Task item:
In the material below, please retype the lines from the very first through the one with "Chandeler | WeightClassKg: 60 -> 67.5", exactly and without pictures.

Given data:
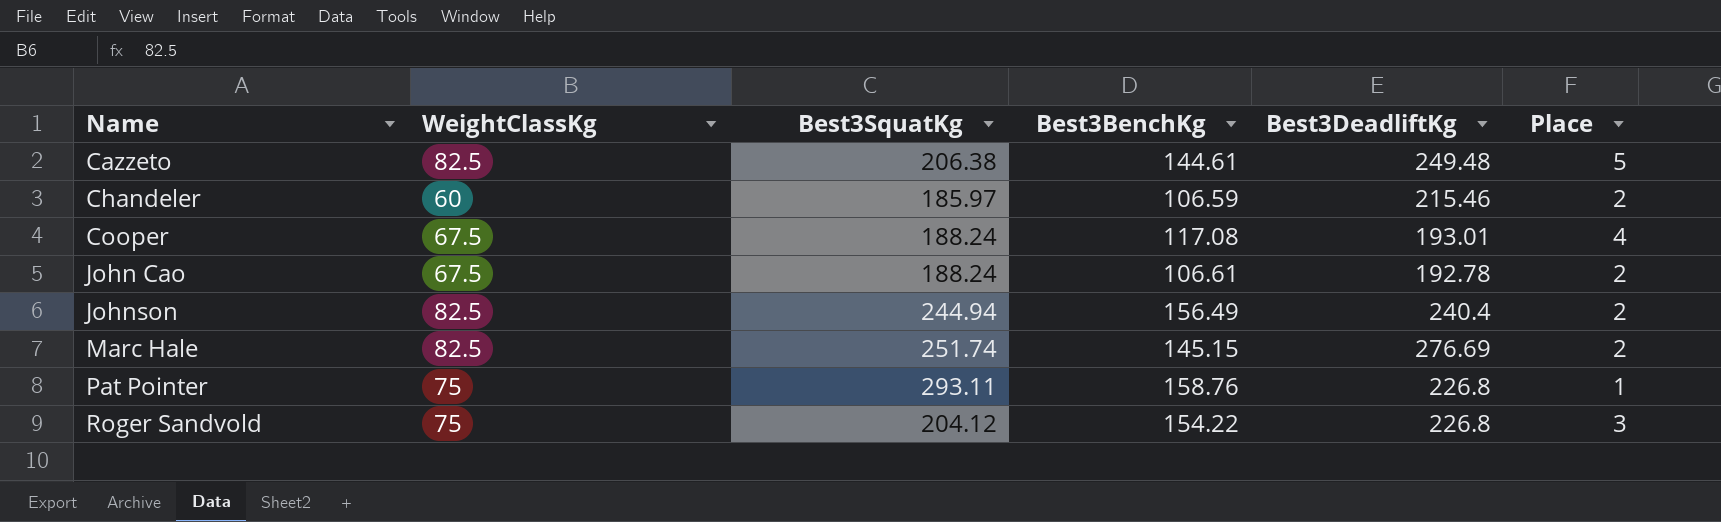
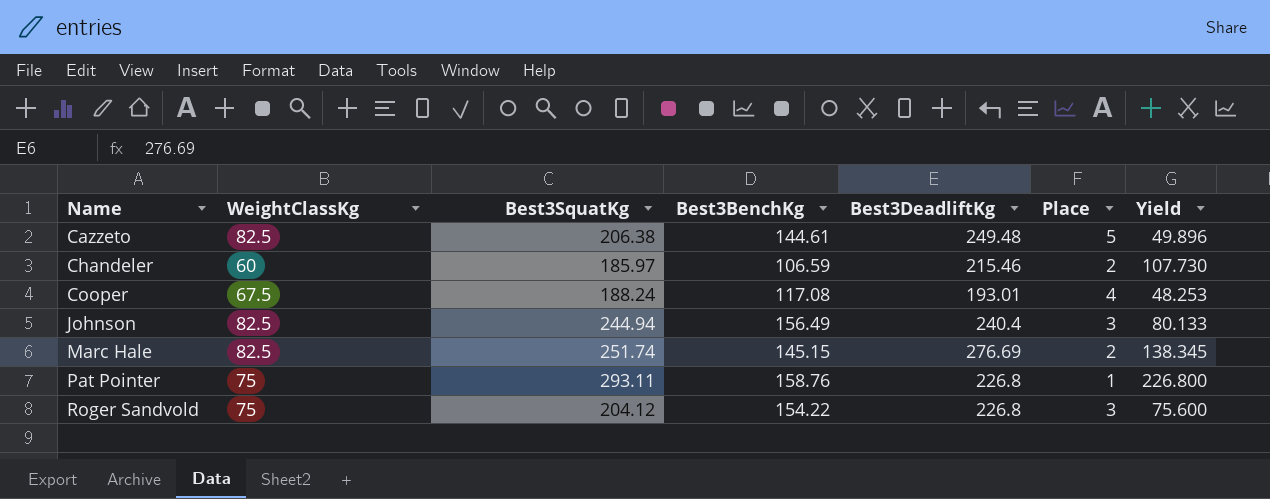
column Yield | formula: none -> [Best3DeadliftKg] / [Place]
row John Cao: 67.5 | 188.24 | 106.61 | 192.78 | 2 -> none
Johnson | Place: 2 -> 3

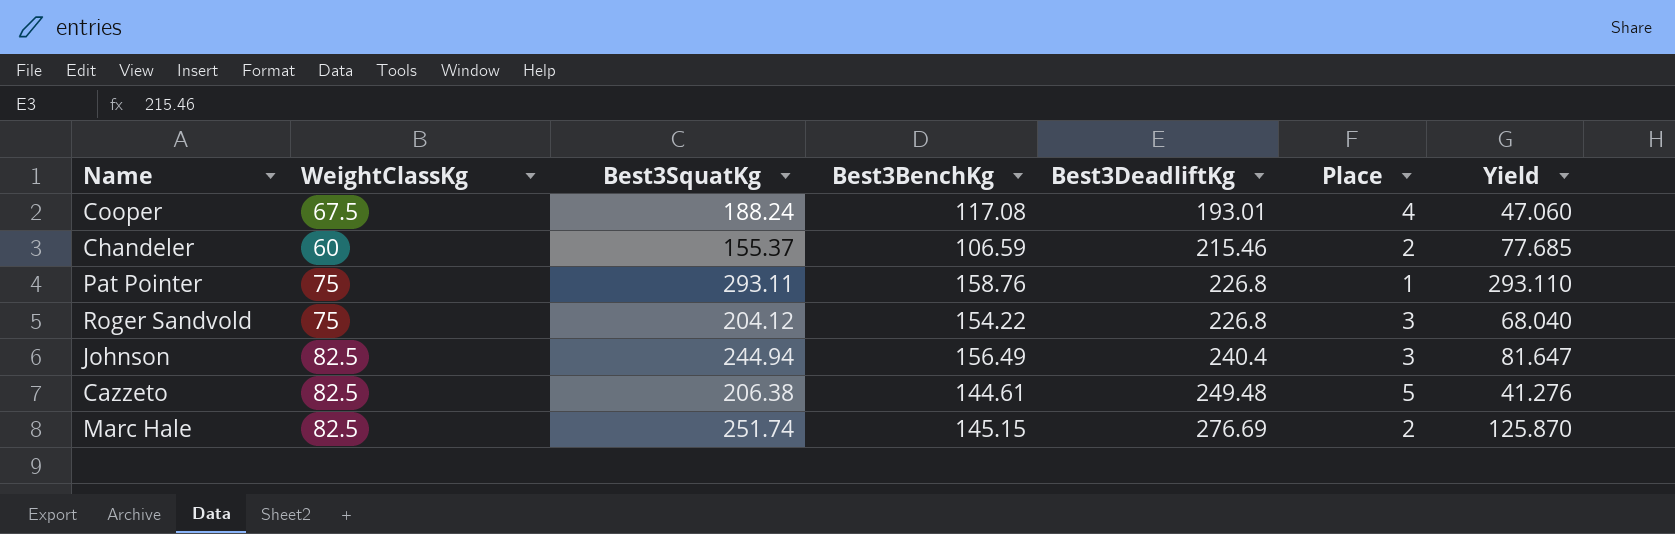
row order: Name ascending -> Best3DeadliftKg ascending
column Yield | formula: [Best3DeadliftKg] / [Place] -> [Best3SquatKg] / [Place]
Chandeler | Best3SquatKg: 185.97 -> 155.37

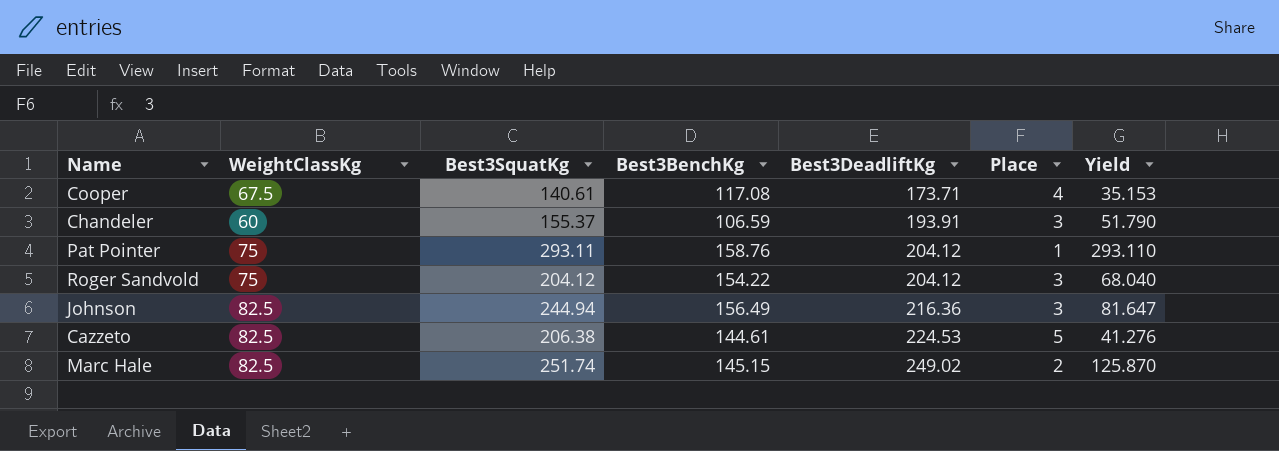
Cooper | Best3SquatKg: 188.24 -> 140.61
Cooper | Best3DeadliftKg: 193.01 -> 173.71
Cooper | Yield: 47.060 -> 35.153
Chandeler | Best3DeadliftKg: 215.46 -> 193.91
Chandeler | Place: 2 -> 3
Chandeler | Yield: 77.685 -> 51.790
Pat Pointer | Best3DeadliftKg: 226.8 -> 204.12
Roger Sandvold | Best3DeadliftKg: 226.8 -> 204.12
Johnson | Best3DeadliftKg: 240.4 -> 216.36
Cazzeto | Best3DeadliftKg: 249.48 -> 224.53
Marc Hale | Best3DeadliftKg: 276.69 -> 249.02

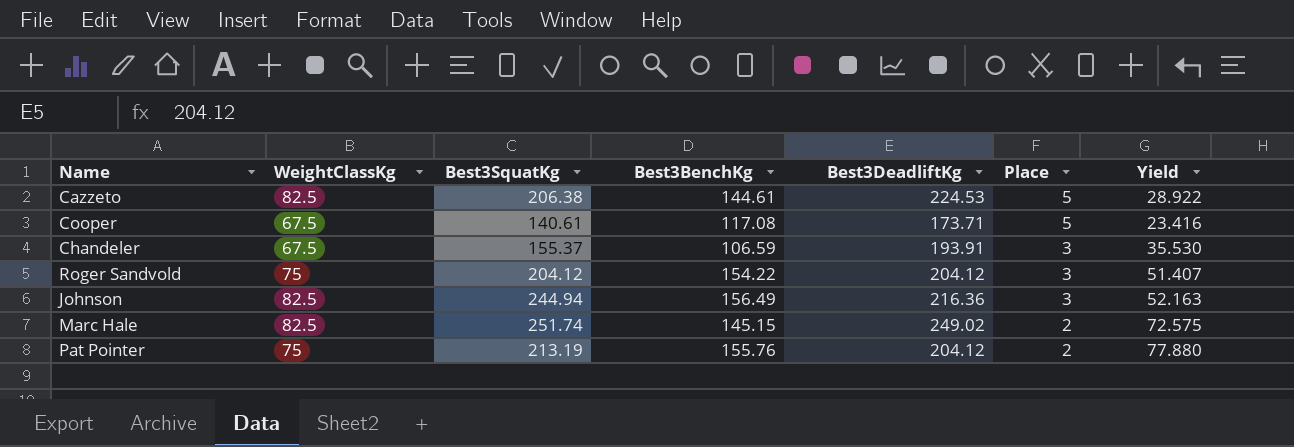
row order: Best3DeadliftKg ascending -> Place descending
column Yield | formula: [Best3SquatKg] / [Place] -> [Best3BenchKg] / [Place]
Cooper | Place: 4 -> 5
Chandeler | WeightClassKg: 60 -> 67.5
Pat Pointer | Best3SquatKg: 293.11 -> 213.19
Pat Pointer | Best3BenchKg: 158.76 -> 155.76
Pat Pointer | Place: 1 -> 2

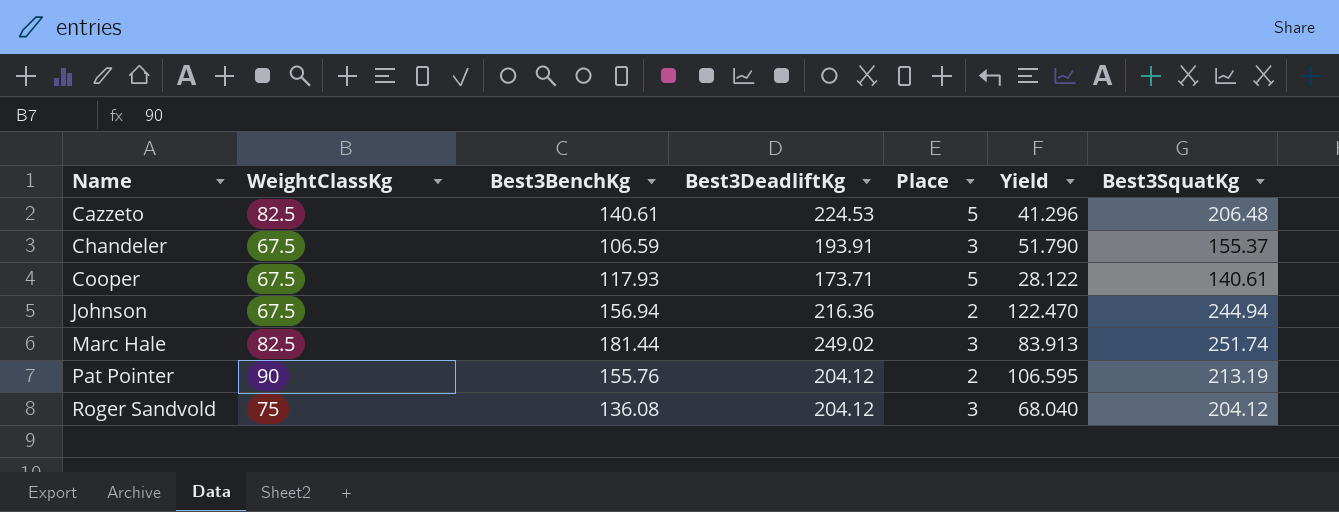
row order: Place descending -> Name ascending
column Yield | formula: [Best3BenchKg] / [Place] -> [Best3SquatKg] / [Place]
column Best3SquatKg | position: 3 -> 7
Cazzeto | Best3BenchKg: 144.61 -> 140.61
Cazzeto | Best3SquatKg: 206.38 -> 206.48
Cooper | Best3BenchKg: 117.08 -> 117.93
Johnson | WeightClassKg: 82.5 -> 67.5
Johnson | Best3BenchKg: 156.49 -> 156.94
Johnson | Place: 3 -> 2
Marc Hale | Best3BenchKg: 145.15 -> 181.44
Marc Hale | Place: 2 -> 3
Pat Pointer | WeightClassKg: 75 -> 90
Roger Sandvold | Best3BenchKg: 154.22 -> 136.08

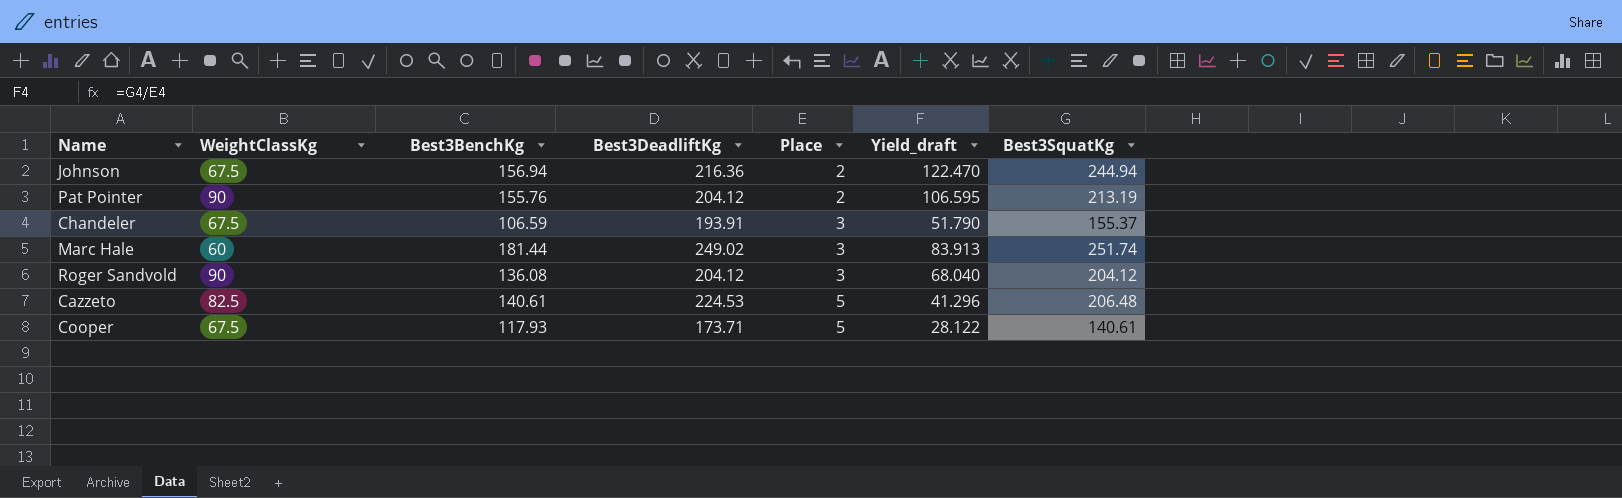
row order: Name ascending -> Place ascending
column name: Yield -> Yield_draft
Marc Hale | WeightClassKg: 82.5 -> 60
Roger Sandvold | WeightClassKg: 75 -> 90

Answer section:
column Yield | formula: none -> [Best3DeadliftKg] / [Place]
row John Cao: 67.5 | 188.24 | 106.61 | 192.78 | 2 -> none
Johnson | Place: 2 -> 3

row order: Name ascending -> Best3DeadliftKg ascending
column Yield | formula: [Best3DeadliftKg] / [Place] -> [Best3SquatKg] / [Place]
Chandeler | Best3SquatKg: 185.97 -> 155.37

Cooper | Best3SquatKg: 188.24 -> 140.61
Cooper | Best3DeadliftKg: 193.01 -> 173.71
Cooper | Yield: 47.060 -> 35.153
Chandeler | Best3DeadliftKg: 215.46 -> 193.91
Chandeler | Place: 2 -> 3
Chandeler | Yield: 77.685 -> 51.790
Pat Pointer | Best3DeadliftKg: 226.8 -> 204.12
Roger Sandvold | Best3DeadliftKg: 226.8 -> 204.12
Johnson | Best3DeadliftKg: 240.4 -> 216.36
Cazzeto | Best3DeadliftKg: 249.48 -> 224.53
Marc Hale | Best3DeadliftKg: 276.69 -> 249.02

row order: Best3DeadliftKg ascending -> Place descending
column Yield | formula: [Best3SquatKg] / [Place] -> [Best3BenchKg] / [Place]
Cooper | Place: 4 -> 5
Chandeler | WeightClassKg: 60 -> 67.5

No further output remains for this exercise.